Since that outdated review, endangered Hawaiian yellow-faced bees have been documented at the project site, and the Laysan albatross population is rebounding, critical facts that were never considered. As one plaintiff shared, “You really shouldn’t be using outdated environmental reviews.”
For North Shore residents, this is about protecting what remains. “There’s a general sense in this community that enough is enough,” said community member Jessica dos Santos. “We need to protect what we love.”
Mahalo to @staradvertiser and reporter Nina Wu for detailing the legal challenge to the City and County of Honolulu’s approval of a new hotel at Turtle Bay, and the deeper questions it raises about enforcement, transparency, and cumulative impacts on the North Shore.
Filed by Earthjustice on behalf of community and environmental organizations, the suit argues the County violated the Hawaiʻi Environmental Policy Act by approving development based on a 2013 environmental review, despite significant changes since then.
“When the science advances and new species are at risk, the law requires the county to take a hard look, not look the other way,” said Maxx Phillips of the Center for Biological Diversity, emphasizing that nalo meli maoli (Hawaiian yellow-faced bees) were federally listed as endangered after that review was completed.
The case also points to cumulative development pressures at Kuilima, where multiple large projects have been approved in recent years.

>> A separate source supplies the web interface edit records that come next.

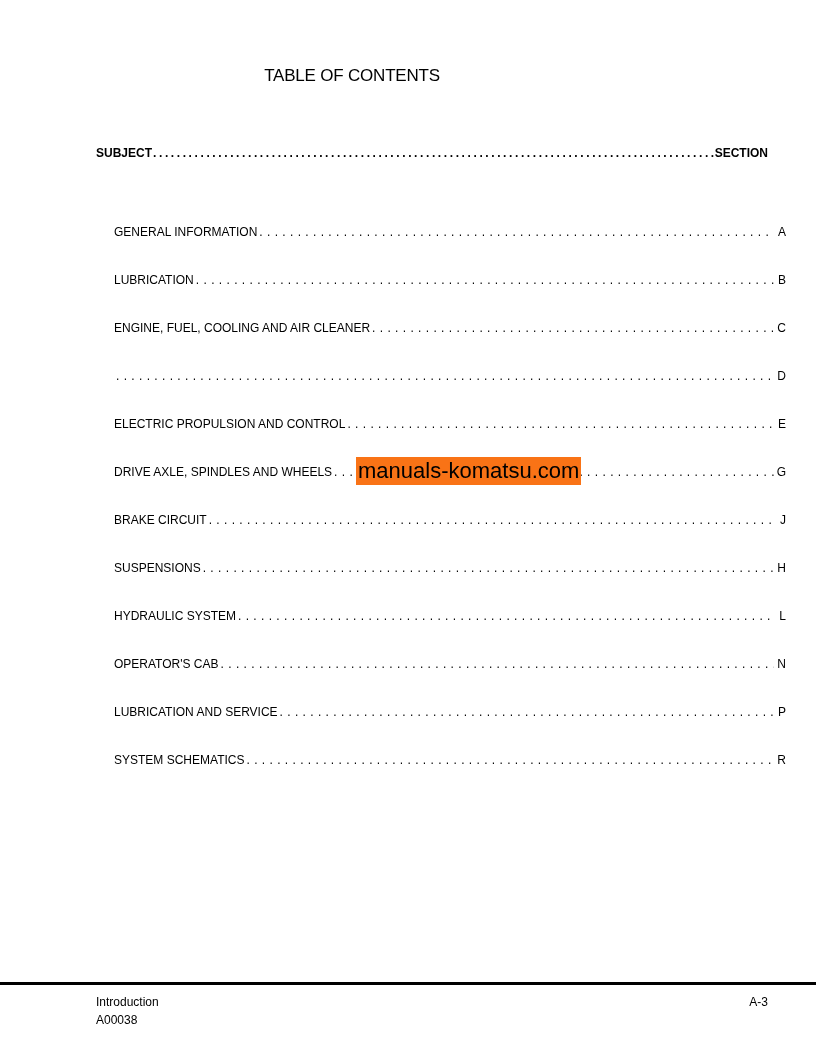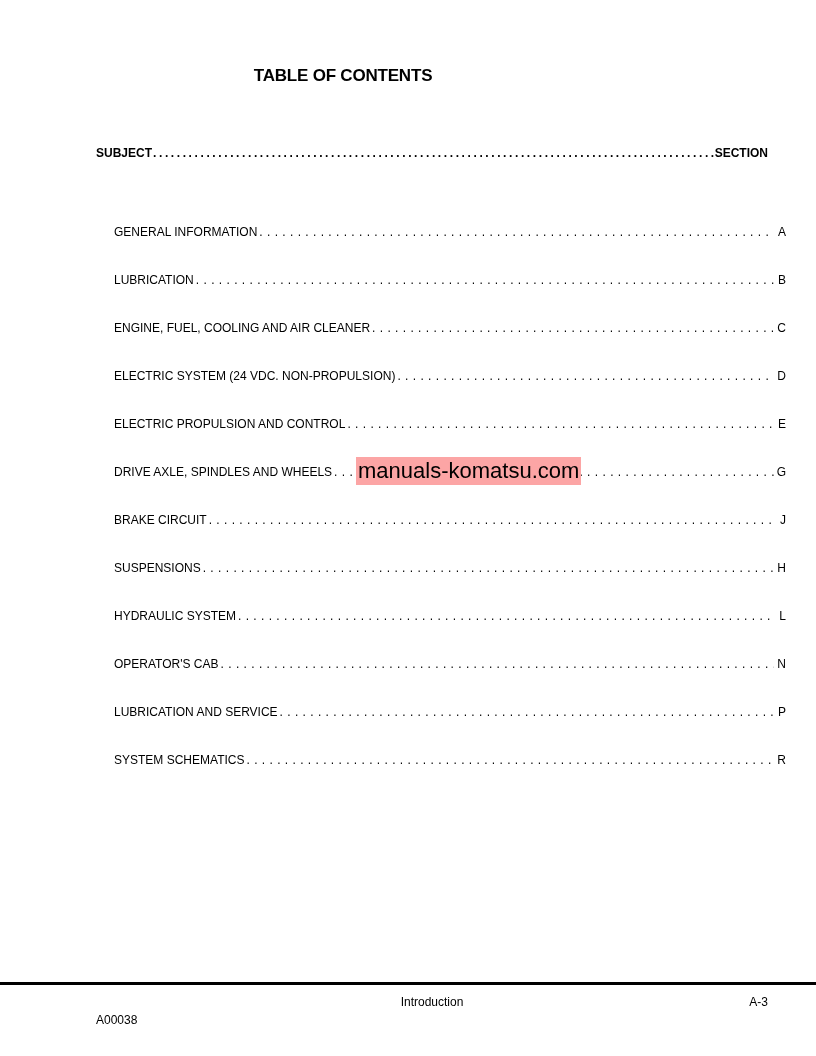--- a/index.html
+++ b/index.html
@@ -18,10 +18,10 @@
     .page-title {
       position: absolute;
       top: 66px;
-      left: 8px;
+      left: 17px;
       width: 670px;
       text-align: center;
-      font-weight: bold;
+      font-weight: normal;
       font-size: 17px;
       letter-spacing: -0.2px;
     }

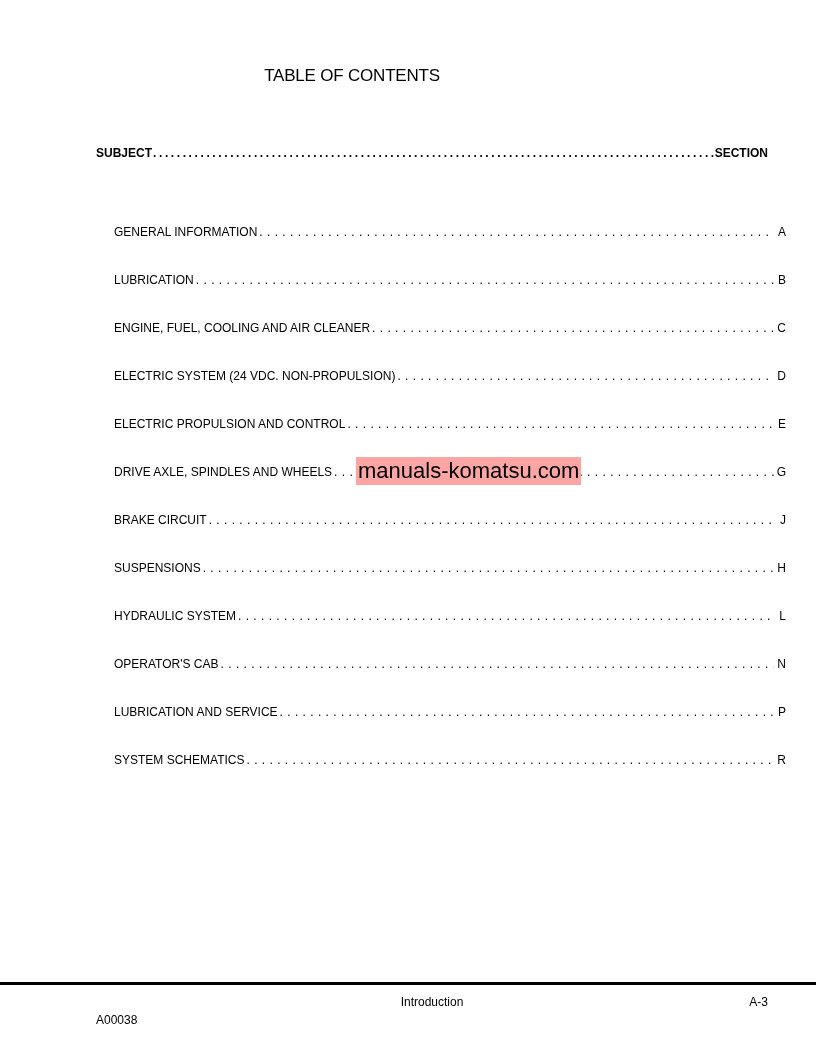--- a/index.html
+++ b/index.html
@@ -147,7 +147,6 @@
     <span class="toc-section">C</span>
   </li>
   <li class="toc-row">
-    <span class="toc-label">ELECTRIC SYSTEM (24 VDC. NON-PROPULSION)</span>
     <span class="leader"></span>
     <span class="toc-section">D</span>
   </li>

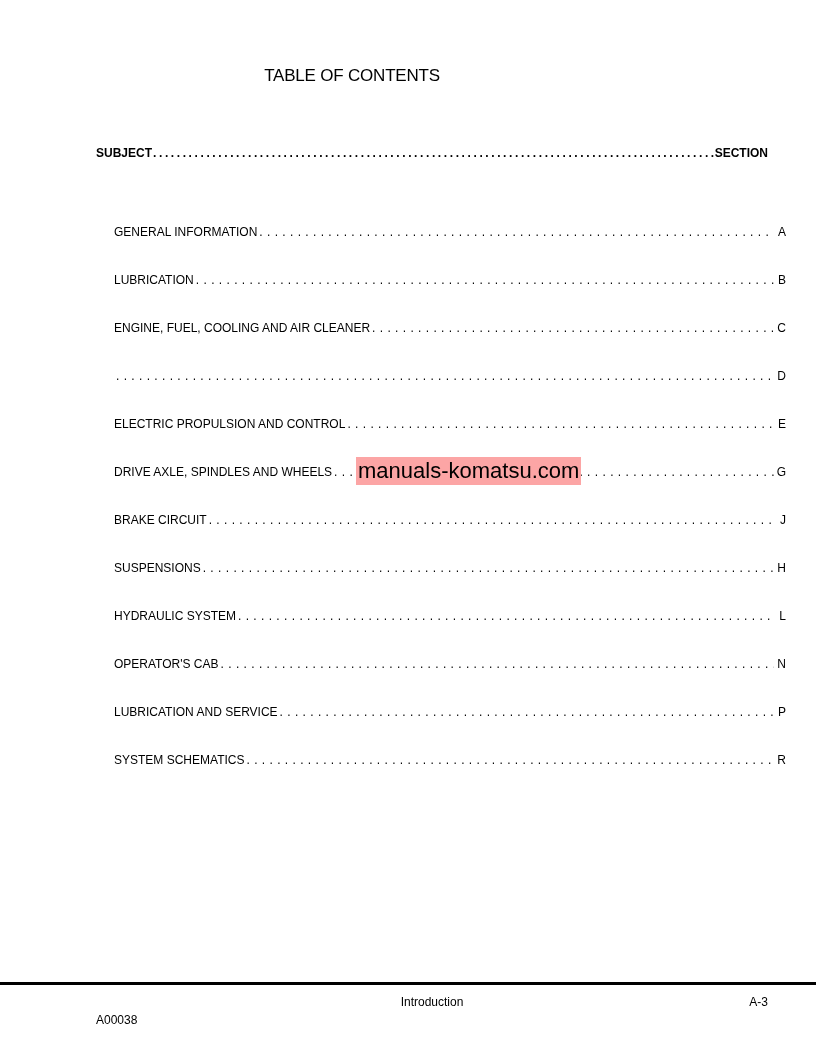--- a/index.html
+++ b/index.html
@@ -89,7 +89,7 @@
       top: 457px;
       left: 356px;
       padding: 0 2px;
-      background: #fca5a5;
+      background: #f97316;
       font-size: 22px;
       line-height: 28px;
       color: #000000;

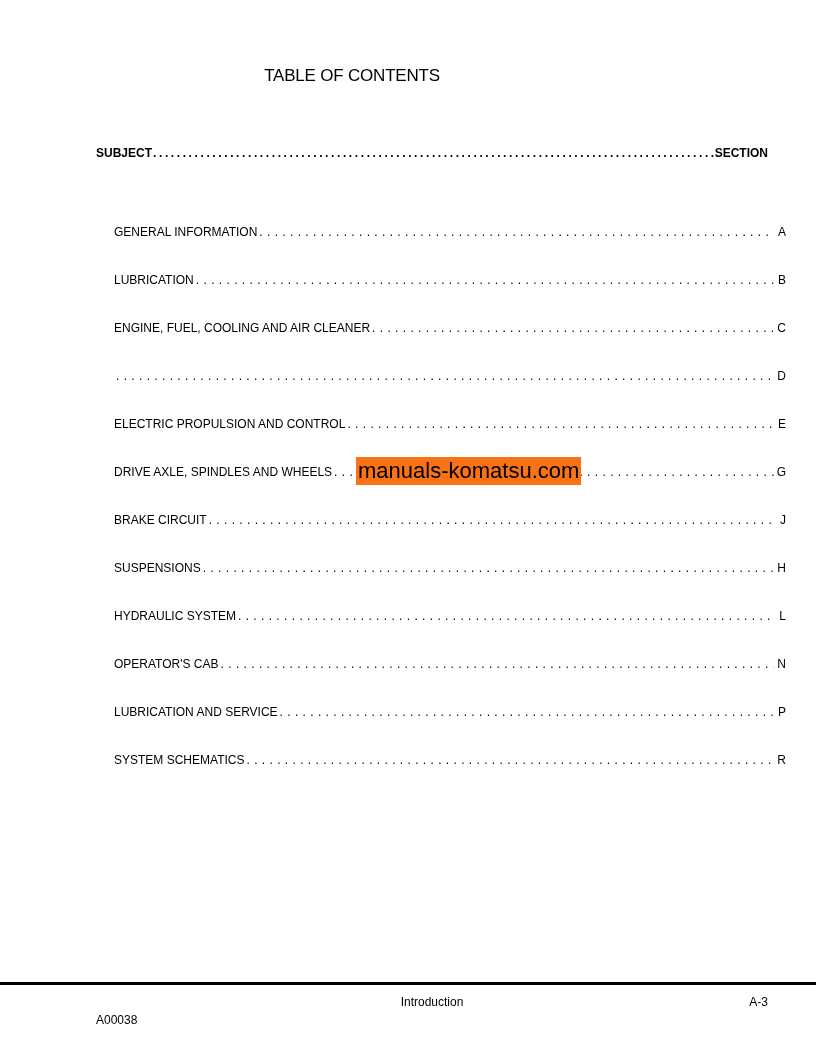--- a/index.html
+++ b/index.html
@@ -116,7 +116,7 @@
       white-space: nowrap;
     }
     .footer .doc-id { left: 0; margin-top: 18px; }
-    .footer .chapter { left: 0; width: 672px; text-align: center; }
+    .footer .chapter { left: 0; width: 672px; text-align: left; }
     .footer .page-num { right: 0; }
   </style>
 </head>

As Earthjustice attorney Dru Hara noted, “Hawaii’s environmental review laws are only as strong as the government’s willingness to enforce them.”
For the community, the issue is trust and pono governance. Kūpaʻa Kuilima shared that advocates were left with “no choice but to compel them to do what’s pono” when environmental standards and community concerns were not meaningfully addressed.